It’s been two years since the pandemic struck Cyprus, initially with a general sense of confusion among authorities at home and the rest of the world, as well as frustration dominating within the general public.
Since then, we’ve had two camps of thought on almost everything – vaccinations, restrictions, furloughs, relaxations – most of the time initiated or promoted by experts with medical degrees acquired through social media.
Common sense was thrown out the window and the administration did not do much to help clarify matters, especially where some direction and interpretation was needed by ordinary people. At the end, the wellbeing of the public was left in the hands of a dozen or so real experts, many of whom have calmly guided us through this crisis.
But have we learnt anything, and have experiences been utilised properly? Hardly.
Complacency continues to rule, with the first three months of 2022 accounting for almost a third of all coronavirus deaths. New daily infections are still in the four-digit figures with no sight of that number dropping any time soon.
Even the variants of Covid-19 have been labelled by some as ‘harmless’ and ‘less lethal’, interpreted by many as being given the green light to roam around freely, indifferent to the health and financial hardship that this virus has caused to thousands of households and continues to do so.

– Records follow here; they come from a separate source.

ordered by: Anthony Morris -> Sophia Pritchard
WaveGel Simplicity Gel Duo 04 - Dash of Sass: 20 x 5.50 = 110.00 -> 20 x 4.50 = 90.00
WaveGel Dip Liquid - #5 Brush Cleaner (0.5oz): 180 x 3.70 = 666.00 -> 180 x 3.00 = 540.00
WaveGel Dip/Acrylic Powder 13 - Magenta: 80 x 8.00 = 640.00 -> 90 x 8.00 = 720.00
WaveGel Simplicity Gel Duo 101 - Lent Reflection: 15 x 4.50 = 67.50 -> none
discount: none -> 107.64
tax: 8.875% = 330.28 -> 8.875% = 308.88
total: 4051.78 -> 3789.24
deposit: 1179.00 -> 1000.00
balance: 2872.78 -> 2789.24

Just as we were hoping to pick up the piece and rebuild the services and tourism sectors, the Ukraine crisis landed on our doorstep, inflicting further hardship to many, as consumer goods, foodstuff and fuel have skyrocketed again, without any justification.
Cyprus went through worse nightmares, surviving a devastating war in 1974, suffered from the fallout of the first and second Gulf Wars, and now this.

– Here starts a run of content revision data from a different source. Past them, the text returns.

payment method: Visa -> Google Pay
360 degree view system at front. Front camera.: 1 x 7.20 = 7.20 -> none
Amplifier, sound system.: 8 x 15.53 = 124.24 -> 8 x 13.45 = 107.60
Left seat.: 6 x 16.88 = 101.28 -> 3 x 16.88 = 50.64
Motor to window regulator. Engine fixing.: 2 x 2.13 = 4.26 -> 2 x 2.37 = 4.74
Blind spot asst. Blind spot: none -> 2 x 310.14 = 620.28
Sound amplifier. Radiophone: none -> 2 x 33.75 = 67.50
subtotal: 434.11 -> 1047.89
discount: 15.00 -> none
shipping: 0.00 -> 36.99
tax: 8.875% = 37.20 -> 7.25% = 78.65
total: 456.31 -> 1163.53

In times of crises, it is the private sector that has become the standard bearer of recovery. In many cases, policy decisions have been formed out of the needs and survival skills of entrepreneurs, small to medium sized enterprises remain the backbone of economic activity, and initiatives as well as opportunities have been created by the few visionaries, who often choose to remain out of the limelight.
We only need to look around us to see what is wrong at home. The current conflicts and power struggles should force us to rethink many of what we had taken for granted, even up to two weeks ago.
We can no longer afford to wait for others to show us the way. Now is the time to get back to the drawing board and redesign every policy and plan that we rely on for guidance, most of which are out of place and out of time.